Images vanished

I just went on a work LXD cluster and for reasons I can’t yet figure out, all base images have suddenly vanished. I can’t see any evidence a user deleted them, but they’re all gone. Has this been observed before? Is there any way I can recover or find out what’s happened to them? There’s no evidence that any container has vanished, yet, but a lot of work seems to have just vanished

What version is that?
Can you show lxd sql global "SELECT * FROM images;"?

lxc/lxd 4.12

The query shows no results. Just to be sure, I ran the same thing on all cluster members, same result

Hmm, that’s pretty odd. Can you look into lxd.log and the archived ones (lxd.log.1 and the .gz ones) on all of your machines and look for anything mentioning images?

We have image cleanup logic that’s triggered on startup but what that does is remove on-disk leftover artifacts for any image not present in the database. We don’t have logic which would cause the reverse.

What storage backend are you using?

Probably also worth looking into /var/snap/lxd/common/lxd/images on all systems just in case the tarballs weren’t deleted at the same time as the database records.

The images directory on all systems is unfortunately blank.
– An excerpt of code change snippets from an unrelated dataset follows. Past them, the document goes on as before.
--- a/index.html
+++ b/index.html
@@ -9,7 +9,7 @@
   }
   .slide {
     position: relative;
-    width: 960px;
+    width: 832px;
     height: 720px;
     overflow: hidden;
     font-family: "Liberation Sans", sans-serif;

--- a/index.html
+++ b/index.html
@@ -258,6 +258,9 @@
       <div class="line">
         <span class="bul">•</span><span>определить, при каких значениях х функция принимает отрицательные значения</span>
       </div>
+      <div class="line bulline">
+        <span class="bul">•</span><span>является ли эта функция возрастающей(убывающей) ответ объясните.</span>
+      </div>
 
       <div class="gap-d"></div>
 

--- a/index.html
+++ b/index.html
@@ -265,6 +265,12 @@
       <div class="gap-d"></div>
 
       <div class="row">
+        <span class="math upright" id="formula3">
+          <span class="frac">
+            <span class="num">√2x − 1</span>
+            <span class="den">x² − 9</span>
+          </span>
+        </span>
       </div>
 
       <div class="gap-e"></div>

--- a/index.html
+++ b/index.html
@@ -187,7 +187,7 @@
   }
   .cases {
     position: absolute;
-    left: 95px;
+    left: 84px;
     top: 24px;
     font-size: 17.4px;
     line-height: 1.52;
Primary storage is Ceph. Local storage is ZFS. On some of the cluster members, a zfs list does show what appears to be images, but no tarballs anywhere. The logs mention pruning of expired images and there was a mention on one system of running out of disk space during a sync operation, but nothing else beyond repeating messages of updating images. I’m pretty sure they were there no more than a few days ago. It’s very very weird. Thankfully, I didn’t delete the containers from which some of the images were built. However, I admit I don’t really know what images are now gone aside from a few key ones

This is really odd, unfortunately out of the box LXD doesn’t log detailed operations, just errors and warnings so image deletion requests wouldn’t be recorded…

Those ZFS records of the images are there because ZFS cannot delete something until everything that references it is gone. In this case your containers are what’s preventing those ZFS datasets from being deleted.

Now that may be useful to you as you could recover those particular images at least.
First you’d want to do zfs list -t snapshots -o name,clones which will show you for each image what container was created from it. From that list you should be able to figure out which image you’d like to recover.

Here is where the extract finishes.